Given data START

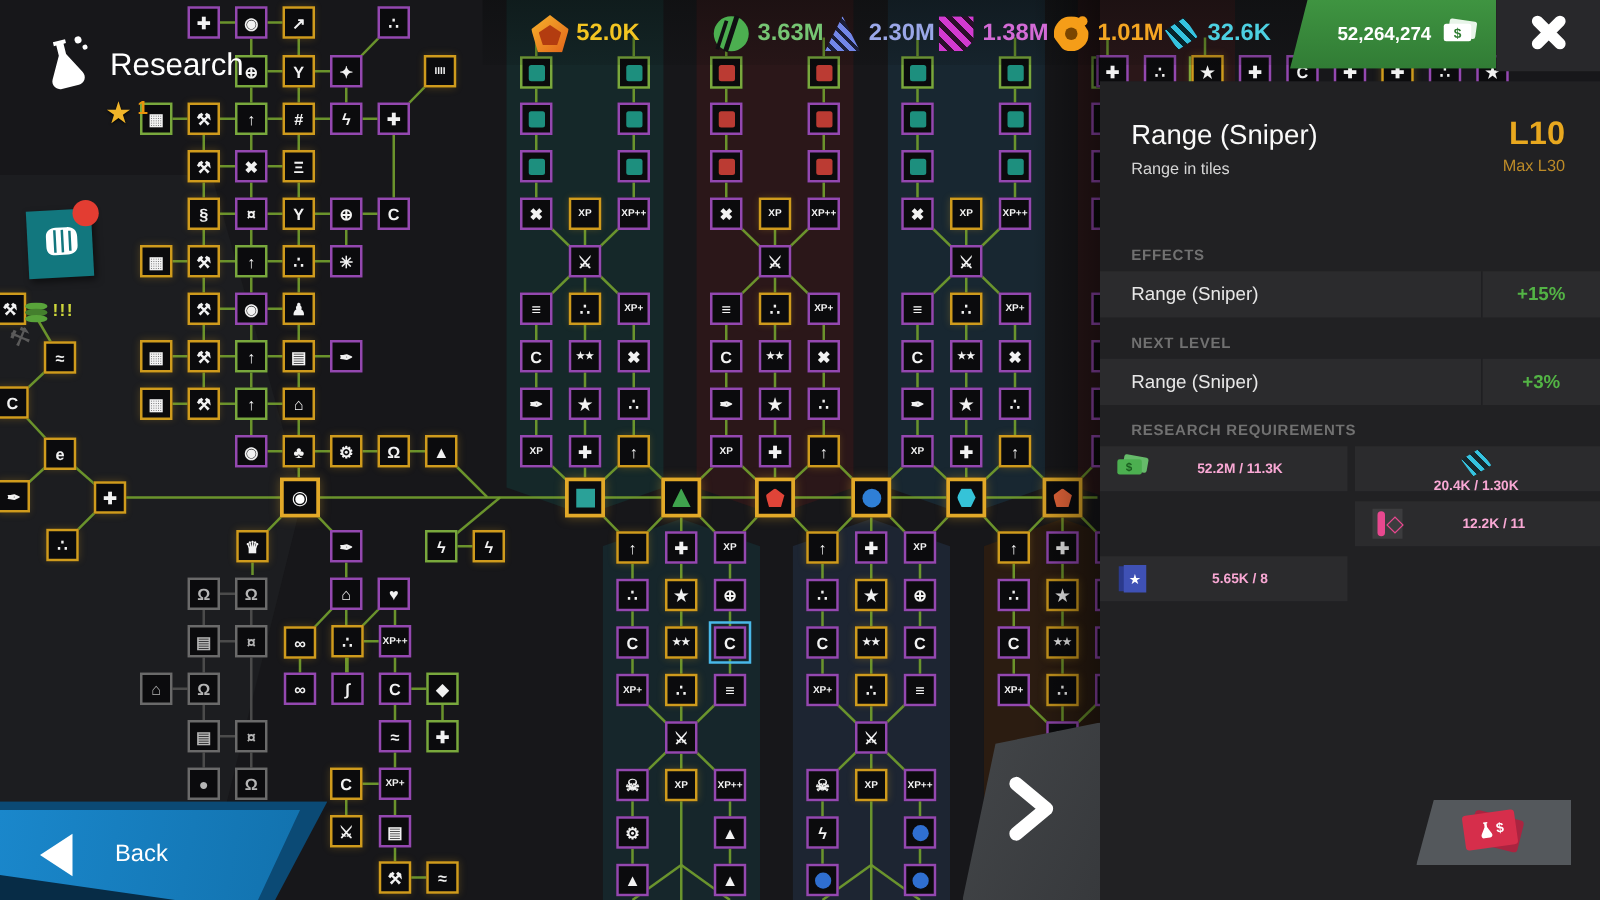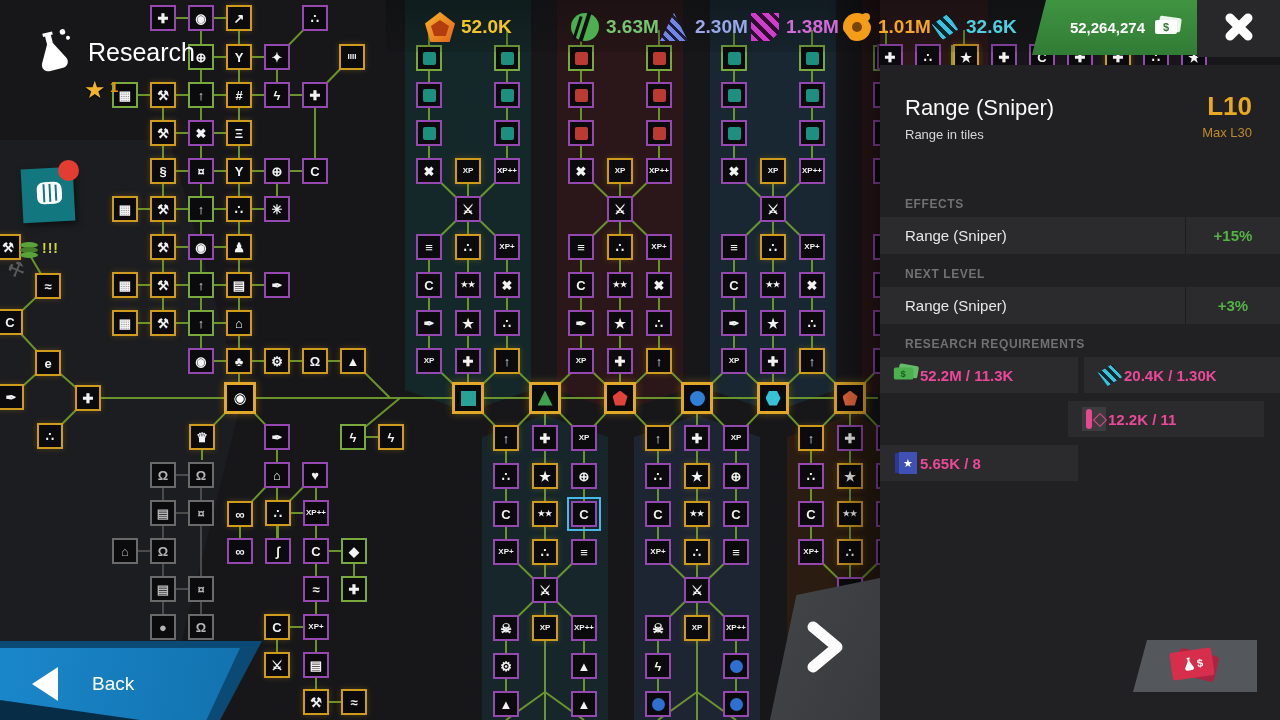--- a/index.html
+++ b/index.html
@@ -56,7 +56,7 @@
   .effrow .val{width:94px;text-align:center;font-size:15px;font-weight:bold;color:#53b445;}
   .reqrow{position:absolute;height:36px;background:#2b2b2d;display:flex;align-items:center;box-sizing:border-box;padding:0 14px 0 12px;}
   .reqrow .ric{width:28px;height:26px;position:relative;flex:0 0 auto;}
-  .reqrow .rv{flex:1;text-align:left;font-size:15px;font-weight:bold;color:#ec4899;}
+  .reqrow .rv{flex:1;text-align:center;font-size:11px;font-weight:bold;color:#f9a8d4;}
   #researchBtn{position:absolute;left:25px;top:575px;width:228px;height:52px;background:linear-gradient(#1e8fd0,#1579b4);
         clip-path:polygon(0 0,100% 0,calc(100% - 22px) 100%,0 100%);display:flex;align-items:center;gap:10px;
         padding-left:22px;box-sizing:border-box;cursor:pointer;}

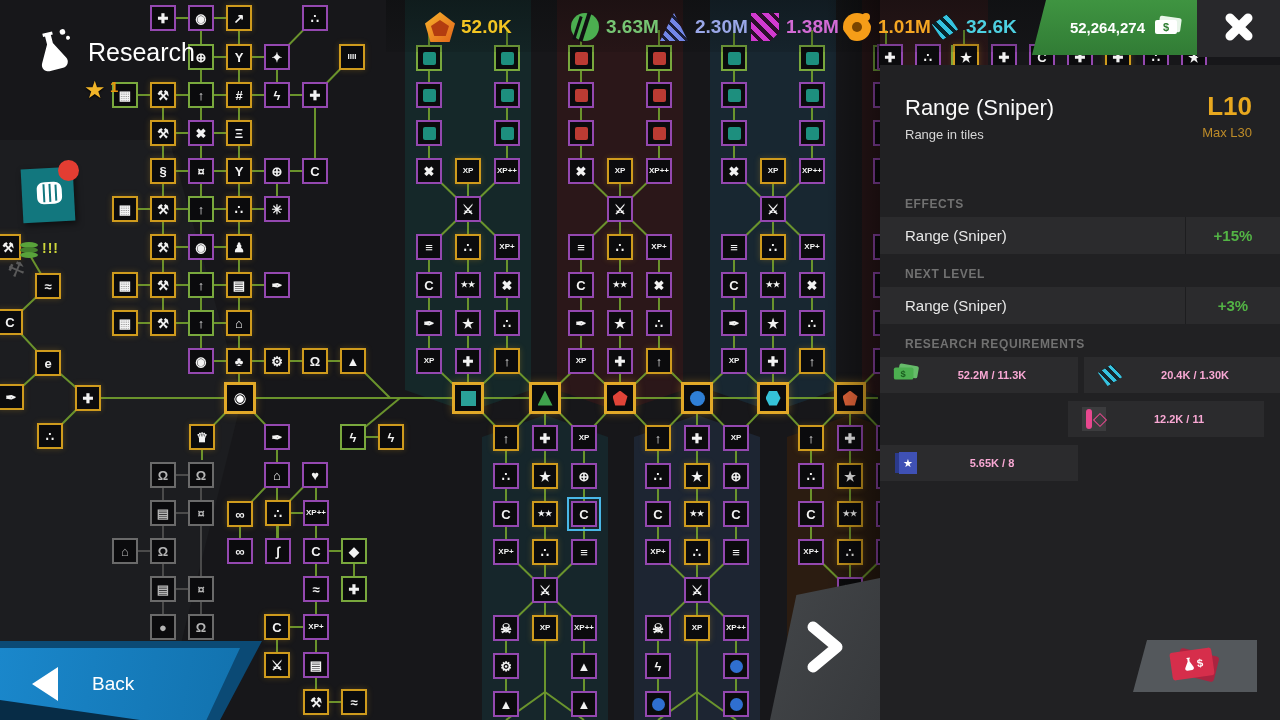--- a/index.html
+++ b/index.html
@@ -803,7 +803,7 @@
       </span>
       <span class="rv">52.2M / 11.3K</span>
     </div>
-    <div class="reqrow" style="left:204px;top:292px;width:196px;">
+    <div class="reqrow" style="left:204px;top:292px;width:196px;flex-direction:column;">
       <span class="ric">
         <span style="position:absolute;inset:2px;background:repeating-linear-gradient(45deg,#35c3e0 0 3px,#17282d 3px 7px);clip-path:polygon(0 40%,60% 0,100% 60%,40% 100%);"></span>
       </span>

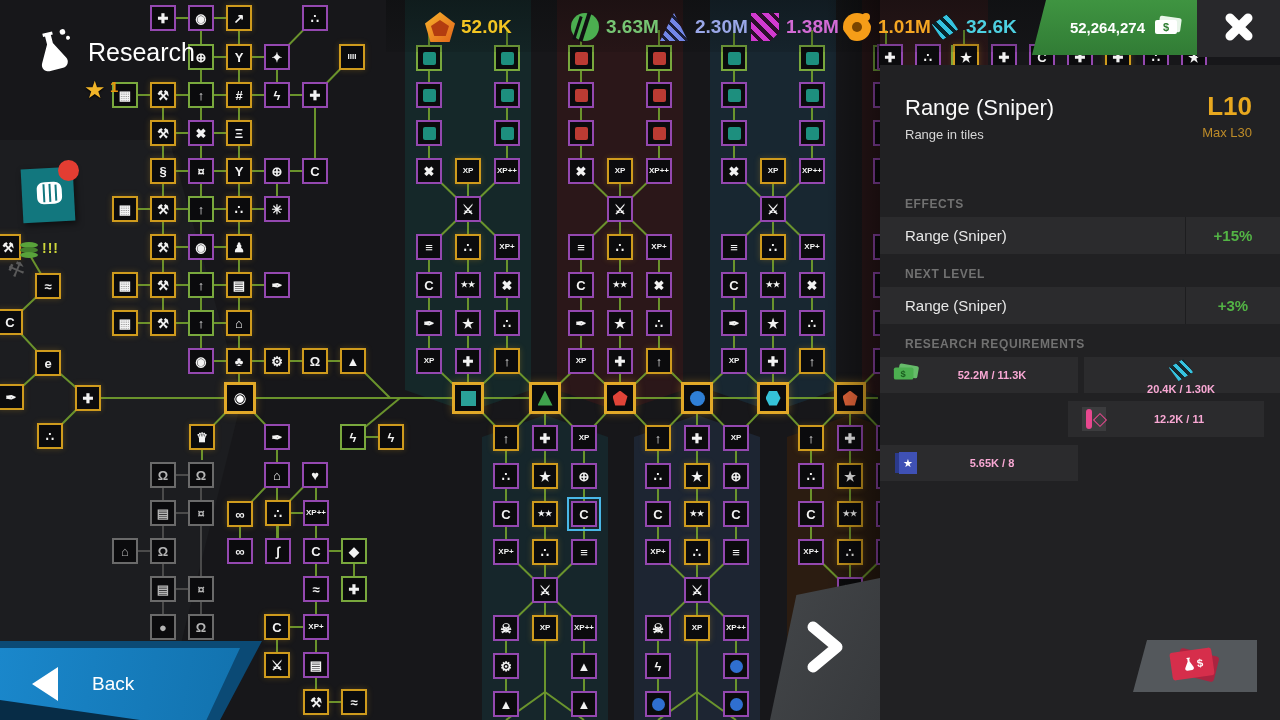--- a/index.html
+++ b/index.html
@@ -809,7 +809,7 @@
       </span>
       <span class="rv">20.4K / 1.30K</span>
     </div>
-    <div class="reqrow" style="left:188px;top:336px;width:196px;">
+    <div class="reqrow" style="left:204px;top:336px;width:196px;">
       <span class="ric">
         <span style="position:absolute;left:2px;top:1px;width:24px;height:24px;background:#3c3c3e;"></span>
         <span style="position:absolute;left:6px;top:3px;width:6px;height:20px;border-radius:3px;background:#e8488f;"></span>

Given data END

What to do: Retype each entry exactly as it appears, excluding any image.

Response area:
--- a/index.html
+++ b/index.html
@@ -56,7 +56,7 @@
   .effrow .val{width:94px;text-align:center;font-size:15px;font-weight:bold;color:#53b445;}
   .reqrow{position:absolute;height:36px;background:#2b2b2d;display:flex;align-items:center;box-sizing:border-box;padding:0 14px 0 12px;}
   .reqrow .ric{width:28px;height:26px;position:relative;flex:0 0 auto;}
-  .reqrow .rv{flex:1;text-align:left;font-size:15px;font-weight:bold;color:#ec4899;}
+  .reqrow .rv{flex:1;text-align:center;font-size:11px;font-weight:bold;color:#f9a8d4;}
   #researchBtn{position:absolute;left:25px;top:575px;width:228px;height:52px;background:linear-gradient(#1e8fd0,#1579b4);
         clip-path:polygon(0 0,100% 0,calc(100% - 22px) 100%,0 100%);display:flex;align-items:center;gap:10px;
         padding-left:22px;box-sizing:border-box;cursor:pointer;}

--- a/index.html
+++ b/index.html
@@ -803,7 +803,7 @@
       </span>
       <span class="rv">52.2M / 11.3K</span>
     </div>
-    <div class="reqrow" style="left:204px;top:292px;width:196px;">
+    <div class="reqrow" style="left:204px;top:292px;width:196px;flex-direction:column;">
       <span class="ric">
         <span style="position:absolute;inset:2px;background:repeating-linear-gradient(45deg,#35c3e0 0 3px,#17282d 3px 7px);clip-path:polygon(0 40%,60% 0,100% 60%,40% 100%);"></span>
       </span>

--- a/index.html
+++ b/index.html
@@ -809,7 +809,7 @@
       </span>
       <span class="rv">20.4K / 1.30K</span>
     </div>
-    <div class="reqrow" style="left:188px;top:336px;width:196px;">
+    <div class="reqrow" style="left:204px;top:336px;width:196px;">
       <span class="ric">
         <span style="position:absolute;left:2px;top:1px;width:24px;height:24px;background:#3c3c3e;"></span>
         <span style="position:absolute;left:6px;top:3px;width:6px;height:20px;border-radius:3px;background:#e8488f;"></span>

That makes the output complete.